Ich muss zugeben: Ich hab nur Teil 1 gespielt, aber zu schwer war mir das Spiel zu keinem Moment, da fand ich z. B. Doom 3 DEUTLICH schwerer. Wenn ich mir den Endgegner so anschaue, war Dead Space 1 eher zu leicht, finde ich. Wo da "schwierige, lange und komplexe" Level vorgekommen sein könnten, fällt mir gerade auch nicht ein, im Zweifel gab es ja die Möglichkeit sich den Weg zum nächsten Missionsziel einfach anzeigen zu lassen. Außerdem kann man ja immer noch den Schwierigkeitsgrad ändern, was sich allerdings nur auf die Kämpfe auswirkt.


----------



## Zocker4ever (11. Januar 2012)

trairig


----------



## N7ghty (11. Januar 2012)

Neawoulf schrieb:


> Ich muss zugeben: Ich hab nur Teil 1 gespielt, aber zu schwer war mir das Spiel zu keinem Moment, da fand ich z. B. Doom 3 DEUTLICH schwerer. Wenn ich mir den Endgegner so anschaue, war Dead Space 1 eher zu leicht, finde ich. Wo da "schwierige, lange und komplexe" Level vorgekommen sein könnten, fällt mir gerade auch nicht ein, im Zweifel gab es ja die Möglichkeit sich den Weg zum nächsten Missionsziel einfach anzeigen zu lassen. Außerdem kann man ja immer noch den Schwierigkeitsgrad ändern, was sich allerdings nur auf die Kämpfe auswirkt.
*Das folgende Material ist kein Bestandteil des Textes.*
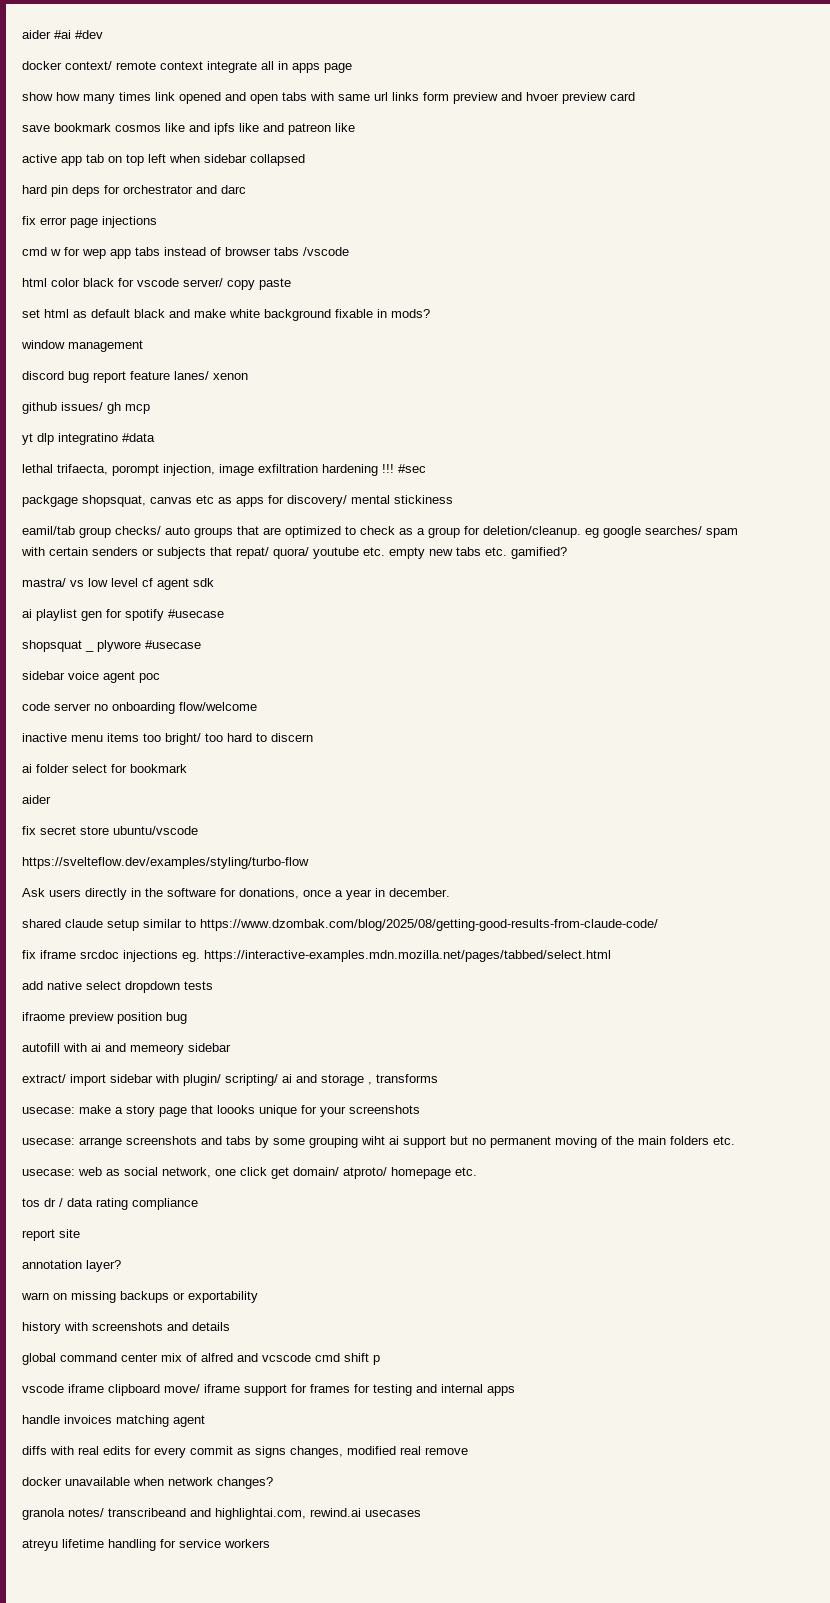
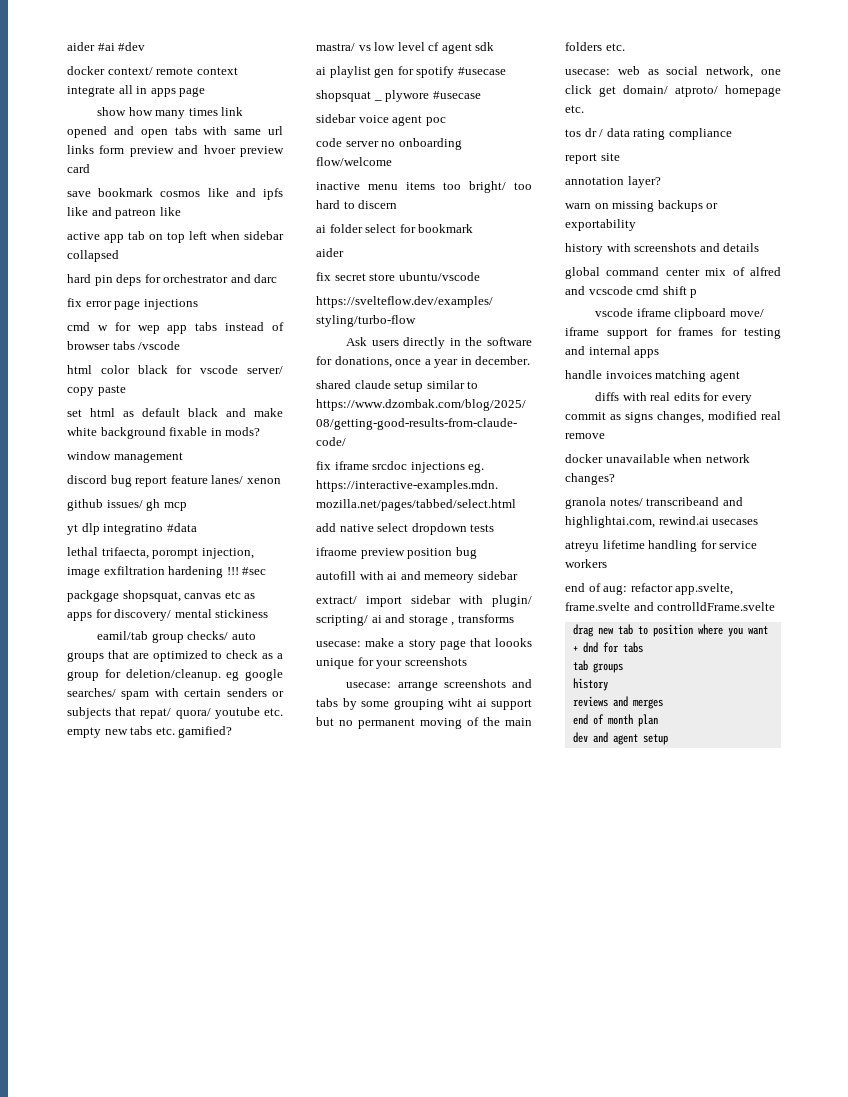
+ end of aug: refactor app.svelte, frame.svelte and controlldFrame.svelte
+ drag new tab to position where you want + dnd for tabs
+ tab groups
+ history
+ reviews and merges
+ end of month plan
+ dev and agent setup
 Muss ich dir zustimmen, ich hab auch nur den ersten Teil gespielt und erinner mich an keinen frustrierenden Moment. Die Bossgegner waren auch verhältnismäßig einfach zu besiegen. Das versteh ich jetzt nun wirklich nicht. Na, vielleicht waren das ja Wii-Spieler


----------



## Herbboy (11. Januar 2012)

Naja, was will man denn machen? Wenn bei so einem Spiel 20% der Testspieler GAR nicht zurechtkommen, obwohl sie (was zu vermuten ist) sicher zur normalen Zielgruppe gehörten, dann mutiert das Spiel zum Game für Hardcorezocker, und das ist nunmal nicht rentabel und würde darin münden, dass solche Spiele ganz verschwinden... 

Selbst Leute wie ich, die relativ gesehen (wenn ich es mit meinem Bekanntenkreis vergleiche) sehr viel spielen, verzweifeln manchmal an dem ein oder anderen Spiel an einer bestimmten Stelle, und da auch nicht jeder eine Engelsgeduld und hohen Enthusiasmus hat, verschwindet so was dann oft auch schnell in der Ecke... ich hab zB bei Witcher 2 bei dem Kampf gegen diese eine Krake am Ufer 30 (!) mal neu geladen und nur deswegen nicht das Spiel in die Ecke gezimmert, weil andere mir versicherten, dass es doch an sich gar nicht so schwer ist...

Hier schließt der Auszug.